▶ **Problem to work on**
Give back every record exactly, with its pictures left out.

▶ **Entries supplied**
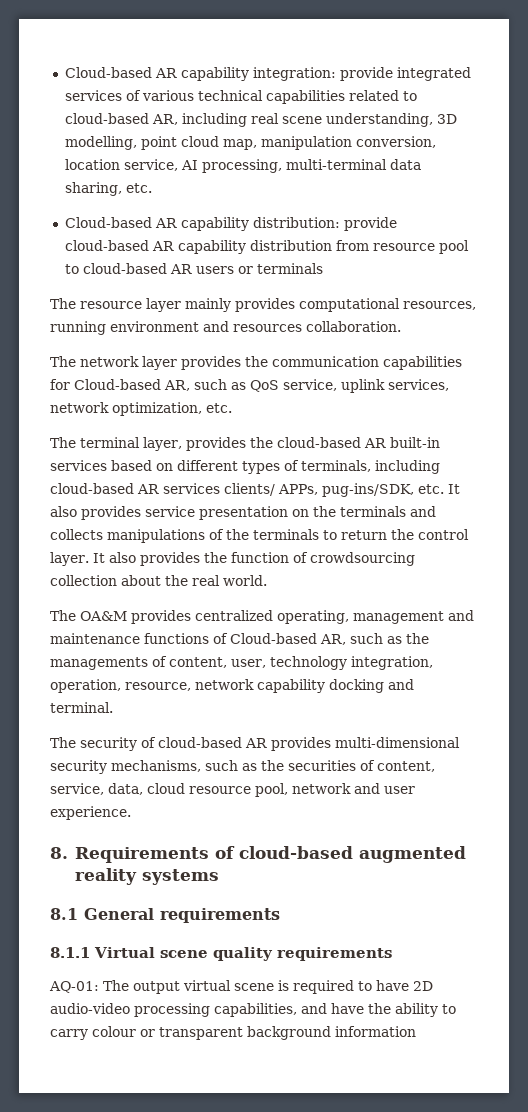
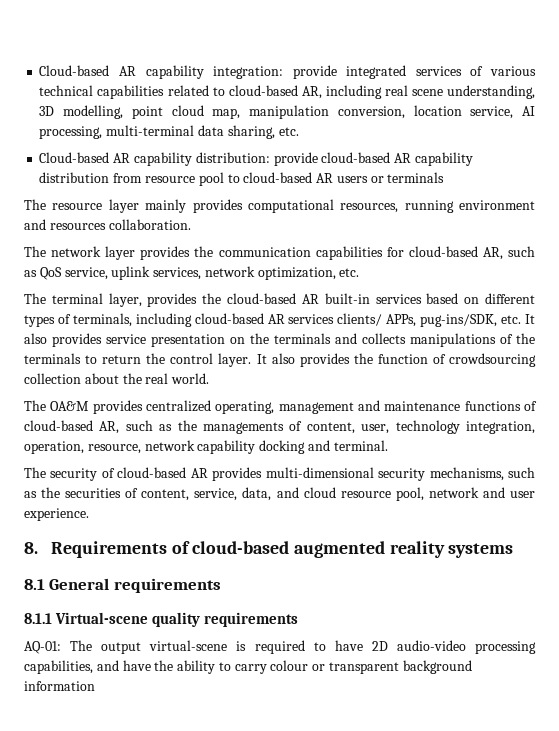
- The network layer provides the communication capabilities for Cloud-based AR, such as QoS service, uplink services, network optimization, etc.
+ The network layer provides the communication capabilities for cloud-based AR, such as QoS service, uplink services, network optimization, etc.
- The OA&M provides centralized operating, management and maintenance functions of Cloud-based AR, such as the managements of content, user, technology integration, operation, resource, network capability docking and terminal.
+ The OA&M provides centralized operating, management and maintenance functions of cloud-based AR, such as the managements of content, user, technology integration, operation, resource, network capability docking and terminal.
- The security of cloud-based AR provides multi-dimensional security mechanisms, such as the securities of content, service, data, cloud resource pool, network and user experience.
+ The security of cloud-based AR provides multi-dimensional security mechanisms, such as the securities of content, service, data, and cloud resource pool, network and user experience.
- 8.1.1 Virtual scene quality requirements
+ 8.1.1 Virtual-scene quality requirements
- AQ-01: The output virtual scene is required to have 2D audio-video processing capabilities, and have the ability to carry colour or transparent background information
+ AQ-01: The output virtual-scene is required to have 2D audio-video processing capabilities, and have the ability to carry colour or transparent background information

▶ **Problem solution**
- The network layer provides the communication capabilities for Cloud-based AR, such as QoS service, uplink services, network optimization, etc.
+ The network layer provides the communication capabilities for cloud-based AR, such as QoS service, uplink services, network optimization, etc.
- The OA&M provides centralized operating, management and maintenance functions of Cloud-based AR, such as the managements of content, user, technology integration, operation, resource, network capability docking and terminal.
+ The OA&M provides centralized operating, management and maintenance functions of cloud-based AR, such as the managements of content, user, technology integration, operation, resource, network capability docking and terminal.
- The security of cloud-based AR provides multi-dimensional security mechanisms, such as the securities of content, service, data, cloud resource pool, network and user experience.
+ The security of cloud-based AR provides multi-dimensional security mechanisms, such as the securities of content, service, data, and cloud resource pool, network and user experience.
- 8.1.1 Virtual scene quality requirements
+ 8.1.1 Virtual-scene quality requirements
- AQ-01: The output virtual scene is required to have 2D audio-video processing capabilities, and have the ability to carry colour or transparent background information
+ AQ-01: The output virtual-scene is required to have 2D audio-video processing capabilities, and have the ability to carry colour or transparent background information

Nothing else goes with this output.